An In-Depth Statistical Analysis of the Pearson Type III Distribution Behavior in Modeling Extreme and Rare Events
Cristian Gabriel Anghel, Dan Ianculescu
Abstract
Statistical distributions play a crucial role in water resources management and civil engineering, particularly for analyzing data variability and predicting rare events with extremely long return periods (e.g., T = 1000 years, T = 10,000 years). Among these, the Pearson III (PE3) distribution is widely used in hydrology and flood frequency analysis (FFA). This study aims to provide a comprehensive guide to the practical application of the PE3 distribution in FFA. It explores five parameter estimation methods, presenting both exact and newly developed approximate relationships for calculating distribution parameters and frequency factors. The analysis relies on data from four rivers with varying morphometric characteristics and record lengths.
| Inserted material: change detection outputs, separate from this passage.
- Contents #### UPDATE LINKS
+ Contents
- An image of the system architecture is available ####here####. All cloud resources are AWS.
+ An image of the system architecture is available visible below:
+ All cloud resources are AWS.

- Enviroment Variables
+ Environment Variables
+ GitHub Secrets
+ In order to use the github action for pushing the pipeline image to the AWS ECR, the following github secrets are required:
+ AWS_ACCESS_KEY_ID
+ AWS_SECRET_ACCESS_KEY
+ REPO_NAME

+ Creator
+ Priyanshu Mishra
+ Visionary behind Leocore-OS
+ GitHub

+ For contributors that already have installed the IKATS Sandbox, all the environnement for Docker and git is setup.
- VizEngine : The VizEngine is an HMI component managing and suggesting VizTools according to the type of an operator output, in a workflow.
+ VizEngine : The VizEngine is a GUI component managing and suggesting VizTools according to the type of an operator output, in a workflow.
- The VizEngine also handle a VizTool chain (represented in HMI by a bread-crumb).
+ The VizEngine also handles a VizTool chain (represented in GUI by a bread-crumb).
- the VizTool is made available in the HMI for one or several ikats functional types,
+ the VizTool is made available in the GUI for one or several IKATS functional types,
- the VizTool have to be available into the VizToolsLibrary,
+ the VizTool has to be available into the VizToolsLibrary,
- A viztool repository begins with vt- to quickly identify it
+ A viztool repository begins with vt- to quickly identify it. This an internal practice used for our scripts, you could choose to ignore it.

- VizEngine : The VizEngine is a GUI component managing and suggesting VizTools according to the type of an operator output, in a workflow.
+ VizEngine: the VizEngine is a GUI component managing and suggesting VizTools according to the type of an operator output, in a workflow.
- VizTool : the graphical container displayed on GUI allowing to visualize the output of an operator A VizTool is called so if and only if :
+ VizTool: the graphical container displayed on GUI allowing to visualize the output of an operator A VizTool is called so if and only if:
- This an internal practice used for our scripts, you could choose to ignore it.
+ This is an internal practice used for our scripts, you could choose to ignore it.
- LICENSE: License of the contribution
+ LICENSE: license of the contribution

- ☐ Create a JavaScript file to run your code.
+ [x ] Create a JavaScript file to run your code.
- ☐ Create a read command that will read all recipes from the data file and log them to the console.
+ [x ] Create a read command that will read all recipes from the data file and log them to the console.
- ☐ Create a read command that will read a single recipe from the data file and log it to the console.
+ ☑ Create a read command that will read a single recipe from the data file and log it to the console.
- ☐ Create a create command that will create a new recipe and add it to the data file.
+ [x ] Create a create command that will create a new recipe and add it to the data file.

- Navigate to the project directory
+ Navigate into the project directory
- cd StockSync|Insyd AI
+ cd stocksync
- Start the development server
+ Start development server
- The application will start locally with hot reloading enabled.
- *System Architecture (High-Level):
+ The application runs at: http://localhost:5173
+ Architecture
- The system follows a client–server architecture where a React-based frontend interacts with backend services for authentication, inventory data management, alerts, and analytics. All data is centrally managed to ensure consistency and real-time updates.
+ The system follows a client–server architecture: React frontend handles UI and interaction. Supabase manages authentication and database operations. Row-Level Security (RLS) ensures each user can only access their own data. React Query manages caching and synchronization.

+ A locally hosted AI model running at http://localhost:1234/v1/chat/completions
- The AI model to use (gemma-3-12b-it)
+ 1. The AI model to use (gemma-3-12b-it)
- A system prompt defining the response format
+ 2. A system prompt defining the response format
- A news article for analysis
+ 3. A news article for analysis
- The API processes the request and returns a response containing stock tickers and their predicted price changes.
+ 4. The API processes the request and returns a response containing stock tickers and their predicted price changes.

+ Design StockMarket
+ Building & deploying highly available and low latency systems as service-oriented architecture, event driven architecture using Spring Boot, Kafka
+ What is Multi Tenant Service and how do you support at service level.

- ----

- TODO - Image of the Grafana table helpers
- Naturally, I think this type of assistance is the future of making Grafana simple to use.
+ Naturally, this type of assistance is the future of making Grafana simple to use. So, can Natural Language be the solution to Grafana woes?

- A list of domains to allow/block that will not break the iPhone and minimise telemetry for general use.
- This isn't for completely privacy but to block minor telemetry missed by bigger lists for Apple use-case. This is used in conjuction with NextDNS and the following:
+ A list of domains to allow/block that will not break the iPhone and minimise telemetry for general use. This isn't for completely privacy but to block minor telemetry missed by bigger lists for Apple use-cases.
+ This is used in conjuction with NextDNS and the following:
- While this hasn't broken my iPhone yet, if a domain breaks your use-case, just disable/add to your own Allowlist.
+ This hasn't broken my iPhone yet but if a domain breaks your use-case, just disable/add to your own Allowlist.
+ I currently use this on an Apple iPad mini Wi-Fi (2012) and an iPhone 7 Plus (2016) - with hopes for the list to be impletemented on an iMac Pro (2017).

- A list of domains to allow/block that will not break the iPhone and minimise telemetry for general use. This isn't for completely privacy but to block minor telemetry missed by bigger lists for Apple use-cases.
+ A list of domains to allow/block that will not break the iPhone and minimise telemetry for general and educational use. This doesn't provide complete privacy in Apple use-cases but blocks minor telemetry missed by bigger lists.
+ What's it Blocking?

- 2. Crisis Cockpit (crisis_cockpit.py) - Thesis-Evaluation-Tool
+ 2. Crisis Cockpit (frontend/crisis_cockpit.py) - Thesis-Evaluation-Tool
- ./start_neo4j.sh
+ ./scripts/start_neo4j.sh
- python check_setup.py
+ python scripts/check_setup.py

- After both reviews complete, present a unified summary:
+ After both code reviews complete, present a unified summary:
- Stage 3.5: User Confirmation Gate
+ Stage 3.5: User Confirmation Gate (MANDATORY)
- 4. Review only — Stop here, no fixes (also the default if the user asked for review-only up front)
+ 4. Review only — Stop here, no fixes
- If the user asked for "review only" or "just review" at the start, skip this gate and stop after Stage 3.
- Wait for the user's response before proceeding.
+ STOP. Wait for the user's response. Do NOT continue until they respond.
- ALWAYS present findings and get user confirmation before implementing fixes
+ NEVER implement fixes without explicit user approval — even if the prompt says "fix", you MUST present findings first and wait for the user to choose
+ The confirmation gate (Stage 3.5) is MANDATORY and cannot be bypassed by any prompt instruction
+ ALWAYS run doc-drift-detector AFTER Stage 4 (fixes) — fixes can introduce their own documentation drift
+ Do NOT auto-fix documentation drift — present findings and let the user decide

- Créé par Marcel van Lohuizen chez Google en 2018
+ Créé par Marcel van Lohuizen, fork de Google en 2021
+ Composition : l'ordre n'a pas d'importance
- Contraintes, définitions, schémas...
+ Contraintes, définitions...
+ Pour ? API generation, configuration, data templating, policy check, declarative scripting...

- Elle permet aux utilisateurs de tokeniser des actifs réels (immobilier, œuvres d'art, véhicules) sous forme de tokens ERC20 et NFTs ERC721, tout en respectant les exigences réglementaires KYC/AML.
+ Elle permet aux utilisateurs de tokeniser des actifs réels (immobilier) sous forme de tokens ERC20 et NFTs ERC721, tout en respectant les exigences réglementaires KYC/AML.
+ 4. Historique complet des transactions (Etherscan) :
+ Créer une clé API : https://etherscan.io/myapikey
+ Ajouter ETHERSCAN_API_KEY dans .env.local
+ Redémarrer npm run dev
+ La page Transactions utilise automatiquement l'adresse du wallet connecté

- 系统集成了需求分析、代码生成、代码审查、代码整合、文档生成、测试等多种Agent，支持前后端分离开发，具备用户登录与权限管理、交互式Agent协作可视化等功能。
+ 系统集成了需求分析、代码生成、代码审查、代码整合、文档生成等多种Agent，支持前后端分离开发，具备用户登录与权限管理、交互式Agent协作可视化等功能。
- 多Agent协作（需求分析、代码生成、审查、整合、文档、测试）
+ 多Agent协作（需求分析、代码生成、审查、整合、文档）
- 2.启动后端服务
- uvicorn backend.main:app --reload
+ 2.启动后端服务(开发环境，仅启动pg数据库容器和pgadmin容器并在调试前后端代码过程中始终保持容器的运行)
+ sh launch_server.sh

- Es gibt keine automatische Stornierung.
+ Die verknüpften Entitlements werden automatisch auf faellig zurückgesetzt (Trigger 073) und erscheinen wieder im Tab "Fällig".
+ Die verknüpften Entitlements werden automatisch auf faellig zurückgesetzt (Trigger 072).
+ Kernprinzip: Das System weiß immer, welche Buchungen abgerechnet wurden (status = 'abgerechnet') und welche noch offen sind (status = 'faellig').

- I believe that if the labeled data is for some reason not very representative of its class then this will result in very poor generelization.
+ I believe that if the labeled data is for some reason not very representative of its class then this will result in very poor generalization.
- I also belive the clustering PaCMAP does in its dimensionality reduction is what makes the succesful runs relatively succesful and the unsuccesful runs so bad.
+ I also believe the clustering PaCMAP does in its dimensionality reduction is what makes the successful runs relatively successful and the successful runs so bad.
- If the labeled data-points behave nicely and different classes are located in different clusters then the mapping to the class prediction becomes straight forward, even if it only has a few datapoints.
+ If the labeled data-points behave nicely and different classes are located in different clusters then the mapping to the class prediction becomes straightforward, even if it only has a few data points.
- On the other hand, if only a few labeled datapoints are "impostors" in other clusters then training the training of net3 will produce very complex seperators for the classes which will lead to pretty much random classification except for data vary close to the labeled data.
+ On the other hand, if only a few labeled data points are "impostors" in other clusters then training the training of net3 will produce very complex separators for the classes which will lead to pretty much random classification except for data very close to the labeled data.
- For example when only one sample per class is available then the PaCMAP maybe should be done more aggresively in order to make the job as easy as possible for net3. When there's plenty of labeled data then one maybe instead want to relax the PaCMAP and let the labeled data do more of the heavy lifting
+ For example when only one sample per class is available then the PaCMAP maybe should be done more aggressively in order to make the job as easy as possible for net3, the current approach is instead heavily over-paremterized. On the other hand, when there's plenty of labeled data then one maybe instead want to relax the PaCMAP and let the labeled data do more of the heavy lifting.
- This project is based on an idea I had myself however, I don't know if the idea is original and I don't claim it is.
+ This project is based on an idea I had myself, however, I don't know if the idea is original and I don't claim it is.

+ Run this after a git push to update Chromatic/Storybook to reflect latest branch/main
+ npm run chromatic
The results highlight that the Pearson III distribution, when used with the L-moments method, offers the most reliable quantile estimates, characterized by the smallest biases compared to other methods (e.g., 31% for the Nicolina River and, respectively, 5% for the Siret and Ialomita Rivers) and the highest confidence in predicting rare events. Based on these findings, the L-moments approach is recommended for flood frequency analysis to improve the accuracy of extreme flow forecasts.